Excerpted records:
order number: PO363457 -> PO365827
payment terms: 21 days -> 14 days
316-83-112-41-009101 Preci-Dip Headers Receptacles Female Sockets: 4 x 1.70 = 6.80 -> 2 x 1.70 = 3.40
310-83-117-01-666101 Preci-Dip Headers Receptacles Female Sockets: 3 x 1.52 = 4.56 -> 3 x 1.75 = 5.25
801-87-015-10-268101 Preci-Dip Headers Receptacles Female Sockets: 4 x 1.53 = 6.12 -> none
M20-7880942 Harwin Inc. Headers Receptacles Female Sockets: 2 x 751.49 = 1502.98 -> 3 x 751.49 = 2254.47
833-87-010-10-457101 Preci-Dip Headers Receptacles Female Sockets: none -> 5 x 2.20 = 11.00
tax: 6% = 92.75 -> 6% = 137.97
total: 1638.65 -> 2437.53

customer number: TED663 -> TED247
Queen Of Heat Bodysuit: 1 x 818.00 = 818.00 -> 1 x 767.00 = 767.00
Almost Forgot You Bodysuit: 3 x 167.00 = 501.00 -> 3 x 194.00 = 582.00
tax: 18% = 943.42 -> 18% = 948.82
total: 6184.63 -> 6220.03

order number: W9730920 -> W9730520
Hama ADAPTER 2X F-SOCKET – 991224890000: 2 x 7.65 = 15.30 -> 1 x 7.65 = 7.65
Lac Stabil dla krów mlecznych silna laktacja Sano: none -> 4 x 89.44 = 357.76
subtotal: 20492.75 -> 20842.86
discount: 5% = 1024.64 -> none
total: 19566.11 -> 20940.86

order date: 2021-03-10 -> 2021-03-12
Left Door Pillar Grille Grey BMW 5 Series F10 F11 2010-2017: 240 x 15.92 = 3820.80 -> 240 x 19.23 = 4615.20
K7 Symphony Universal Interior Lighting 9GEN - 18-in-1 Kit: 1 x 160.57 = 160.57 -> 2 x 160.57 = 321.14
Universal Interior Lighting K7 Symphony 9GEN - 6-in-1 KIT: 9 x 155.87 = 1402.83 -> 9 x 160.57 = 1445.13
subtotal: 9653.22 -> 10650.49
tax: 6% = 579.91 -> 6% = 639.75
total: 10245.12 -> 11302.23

Brief: Beginning with the line in which "316-83-112-41-009101 Preci-Dip Headers" appears, print each remaining line of the listing exactly, the last line included.

Exercise result:
316-83-112-41-009101 Preci-Dip Headers Receptacles Female Sockets: 4 x 1.70 = 6.80 -> 2 x 1.70 = 3.40
310-83-117-01-666101 Preci-Dip Headers Receptacles Female Sockets: 3 x 1.52 = 4.56 -> 3 x 1.75 = 5.25
801-87-015-10-268101 Preci-Dip Headers Receptacles Female Sockets: 4 x 1.53 = 6.12 -> none
M20-7880942 Harwin Inc. Headers Receptacles Female Sockets: 2 x 751.49 = 1502.98 -> 3 x 751.49 = 2254.47
833-87-010-10-457101 Preci-Dip Headers Receptacles Female Sockets: none -> 5 x 2.20 = 11.00
tax: 6% = 92.75 -> 6% = 137.97
total: 1638.65 -> 2437.53

customer number: TED663 -> TED247
Queen Of Heat Bodysuit: 1 x 818.00 = 818.00 -> 1 x 767.00 = 767.00
Almost Forgot You Bodysuit: 3 x 167.00 = 501.00 -> 3 x 194.00 = 582.00
tax: 18% = 943.42 -> 18% = 948.82
total: 6184.63 -> 6220.03

order number: W9730920 -> W9730520
Hama ADAPTER 2X F-SOCKET – 991224890000: 2 x 7.65 = 15.30 -> 1 x 7.65 = 7.65
Lac Stabil dla krów mlecznych silna laktacja Sano: none -> 4 x 89.44 = 357.76
subtotal: 20492.75 -> 20842.86
discount: 5% = 1024.64 -> none
total: 19566.11 -> 20940.86

order date: 2021-03-10 -> 2021-03-12
Left Door Pillar Grille Grey BMW 5 Series F10 F11 2010-2017: 240 x 15.92 = 3820.80 -> 240 x 19.23 = 4615.20
K7 Symphony Universal Interior Lighting 9GEN - 18-in-1 Kit: 1 x 160.57 = 160.57 -> 2 x 160.57 = 321.14
Universal Interior Lighting K7 Symphony 9GEN - 6-in-1 KIT: 9 x 155.87 = 1402.83 -> 9 x 160.57 = 1445.13
subtotal: 9653.22 -> 10650.49
tax: 6% = 579.91 -> 6% = 639.75
total: 10245.12 -> 11302.23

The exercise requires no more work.